La pressione investigativa esercitata senza sosta dalle forze dell’ordine dopo il maxi blitz antimafia del 14 luglio produce i primi effetti. Due dei destinatari delle misure cautelari che erano riusciti a sottrarsi all’arresto si sono spontaneamente consegnati, mettendo fine alla loro latitanza.
Lo rende noto la Procura della Repubblica di Reggio Calabria, che sottolinea come il risultato sia maturato al termine di un’intensa attività di ricerca condotta dalla Polizia di Stato e dall’Arma dei Carabinieri su tutto il territorio provinciale.
Le ricerche dopo il blitz
L’attività investigativa nasce come sviluppo della vasta operazione di polizia giudiziaria eseguita lo scorso 14 luglio nei confronti di 79 indagati, ritenuti, a vario titolo, responsabili di associazione mafiosa, estorsione, traffico di sostanze stupefacenti e altri gravi reati.
Dopo l’esecuzione delle misure cautelari, gli investigatori della Sisco di Reggio Calabria e del Nucleo Investigativo del Comando Provinciale dei Carabinieri di Reggio Calabria hanno avviato una serrata attività di ricerca per rintracciare quanti erano riusciti a sfuggire alla cattura.
Due consegne spontanee
Secondo quanto riferito dalla Procura, le ricerche sono proseguite senza interruzioni fin dalle prime ore successive all’operazione, determinando una costante pressione investigativa sul territorio.
È in questo contesto che, nei giorni scorsi, uno dei ricercati si è presentato alla Stazione dei Carabinieri di Archi, dove è stato immediatamente arrestato dai militari dell’Arma insieme al personale della Polizia di Stato impegnato nelle attività di ricerca.

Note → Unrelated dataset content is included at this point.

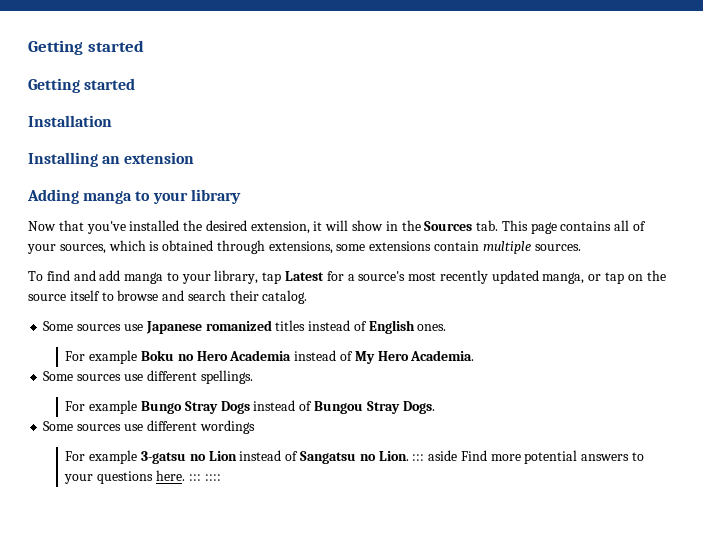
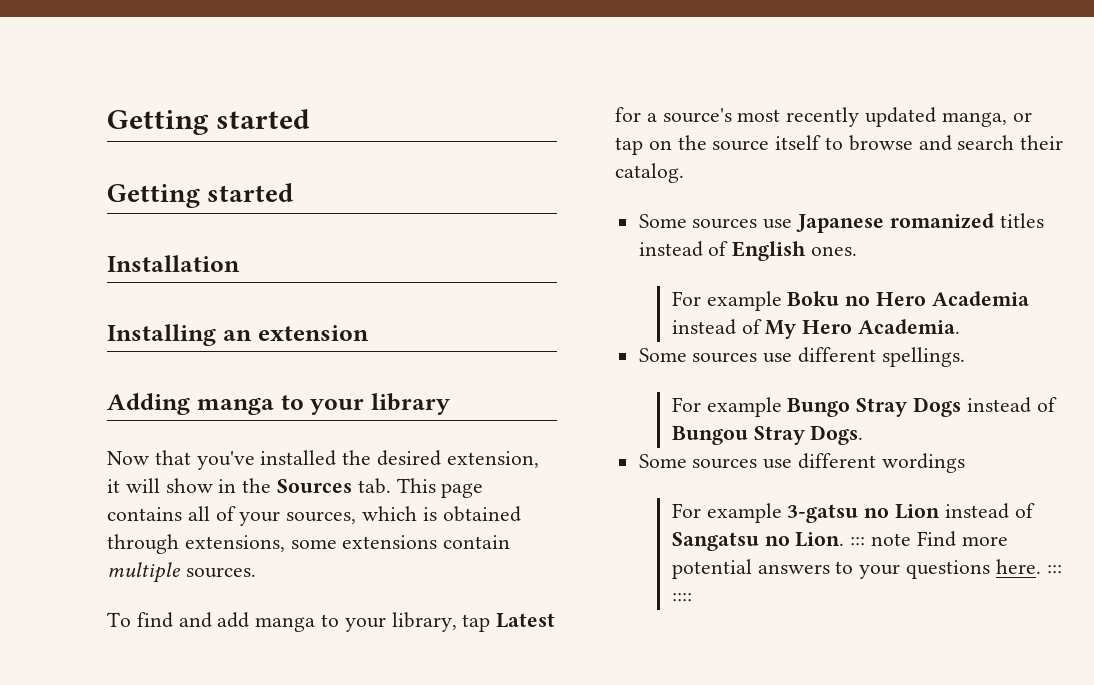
[428,450,458,461] aside -> [871,533,912,546] note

Un secondo destinatario della misura cautelare, invece, si è presentato spontaneamente alla Casa circondariale di Reggio Calabria, ponendosi a disposizione dell’autorità giudiziaria.
L’azione congiunta delle forze di polizia
Per la Procura reggina, l’esito dell’attività conferma la costante collaborazione tra Polizia di Stato e Arma dei Carabinieri nel contrasto alla criminalità organizzata, oltre all’efficacia dell’azione coordinata finalizzata all’esecuzione dei provvedimenti emessi dall’autorità giudiziaria.
Come previsto dalla legge, la Procura ricorda infine che il procedimento si trova ancora nella fase delle indagini preliminari e che tutti gli indagati devono essere considerati presunti innocenti fino a un’eventuale sentenza definitiva di condanna.